* Data listing *
.....

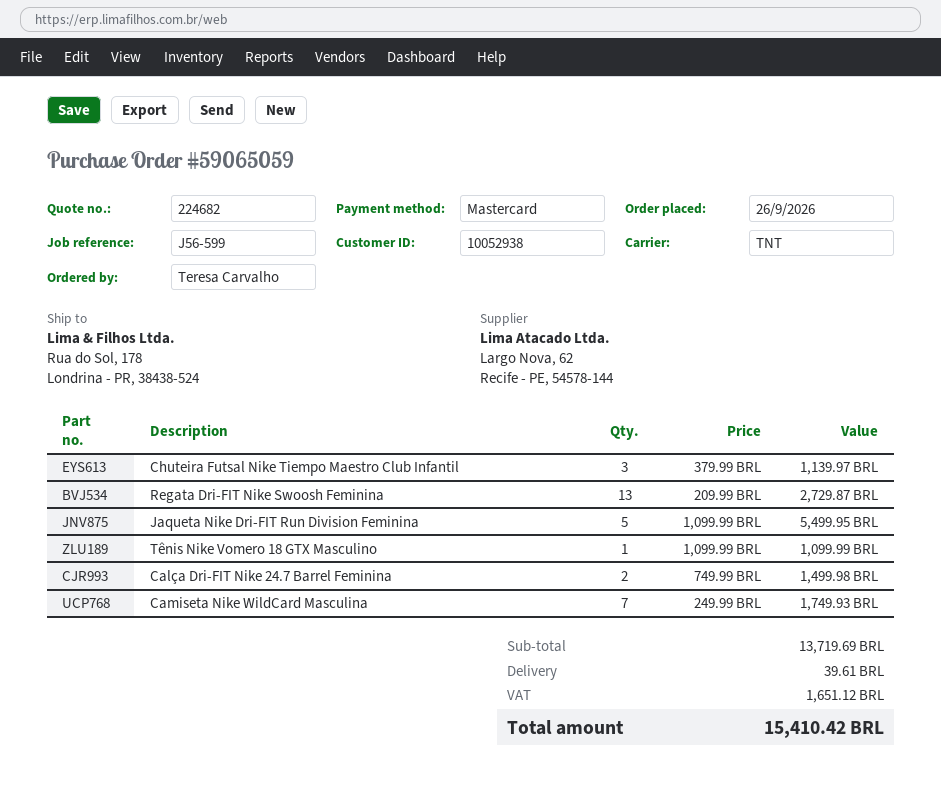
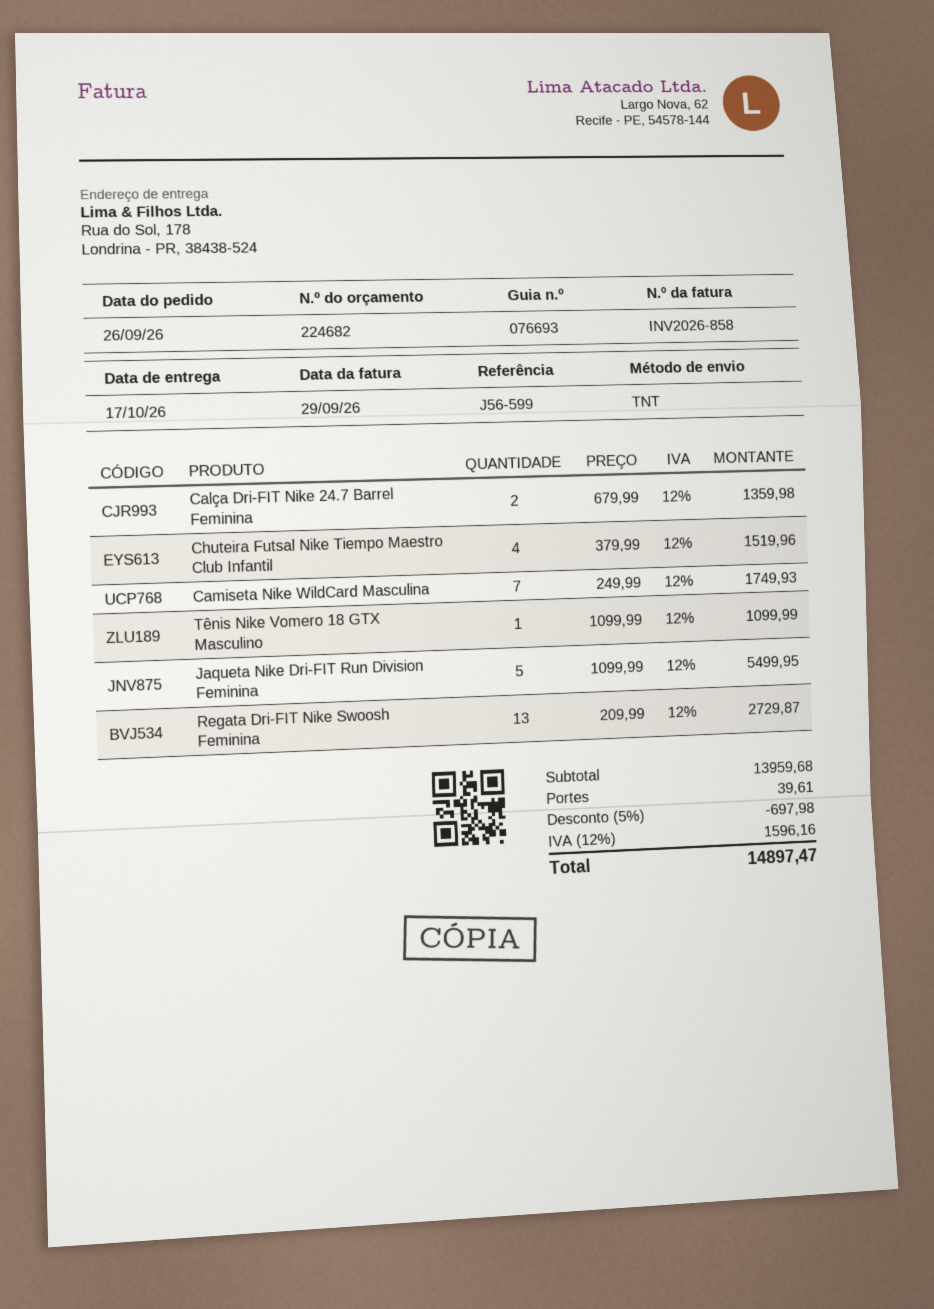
Chuteira Futsal Nike Tiempo Maestro Club Infantil: 3 x 379.99 = 1139.97 -> 4 x 379.99 = 1519.96
Calça Dri-FIT Nike 24.7 Barrel Feminina: 2 x 749.99 = 1499.98 -> 2 x 679.99 = 1359.98
subtotal: 13719.69 -> 13959.68
discount: none -> 5% = 697.98
tax: 1651.12 -> 1596.16
total: 15410.42 -> 14897.47

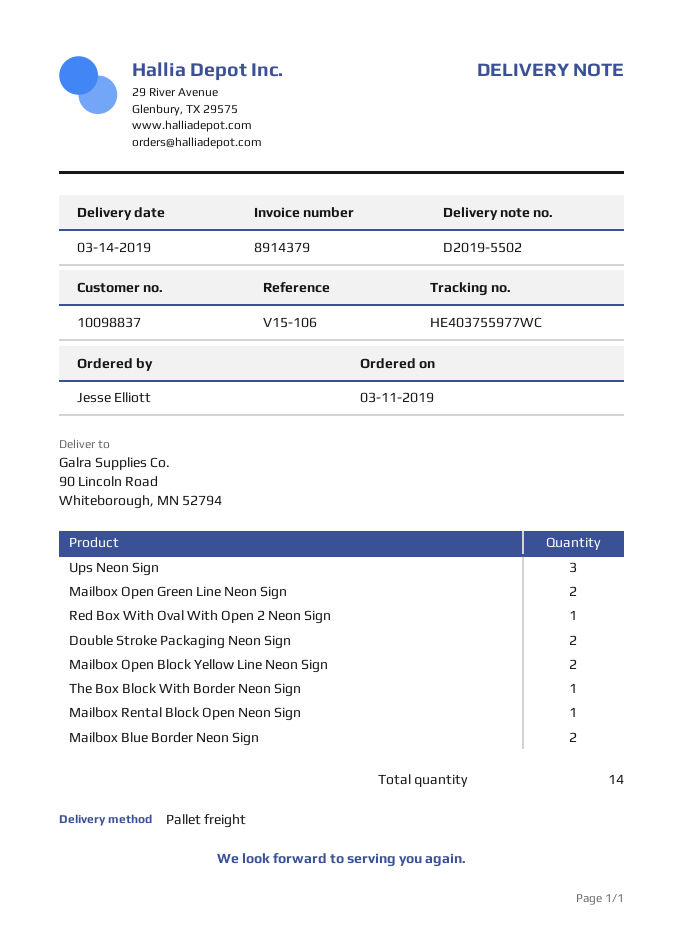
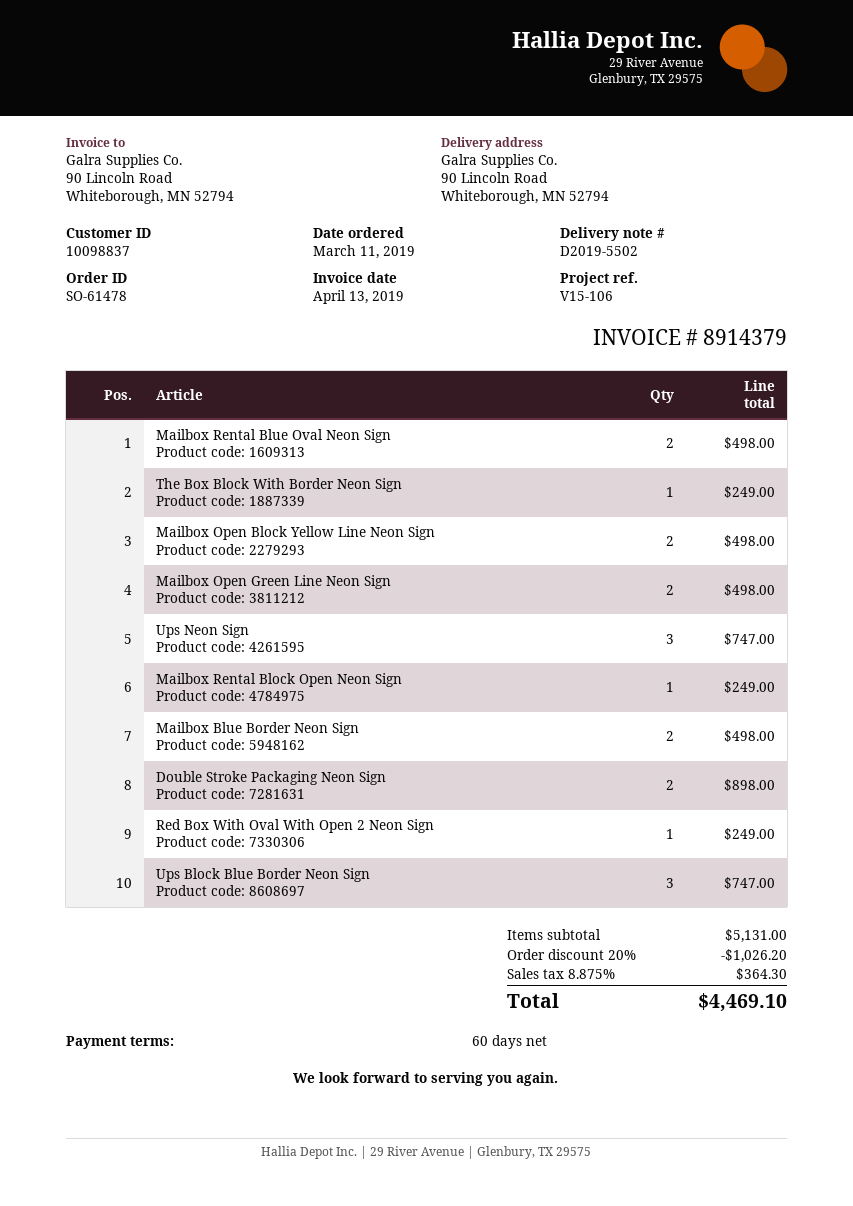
Mailbox Rental Blue Oval Neon Sign: none -> 2
Ups Block Blue Border Neon Sign: none -> 3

.....

* What you need to do *
The result should be an exact copy of the material, containing no pictures.

* Your solution *
Chuteira Futsal Nike Tiempo Maestro Club Infantil: 3 x 379.99 = 1139.97 -> 4 x 379.99 = 1519.96
Calça Dri-FIT Nike 24.7 Barrel Feminina: 2 x 749.99 = 1499.98 -> 2 x 679.99 = 1359.98
subtotal: 13719.69 -> 13959.68
discount: none -> 5% = 697.98
tax: 1651.12 -> 1596.16
total: 15410.42 -> 14897.47

Mailbox Rental Blue Oval Neon Sign: none -> 2
Ups Block Blue Border Neon Sign: none -> 3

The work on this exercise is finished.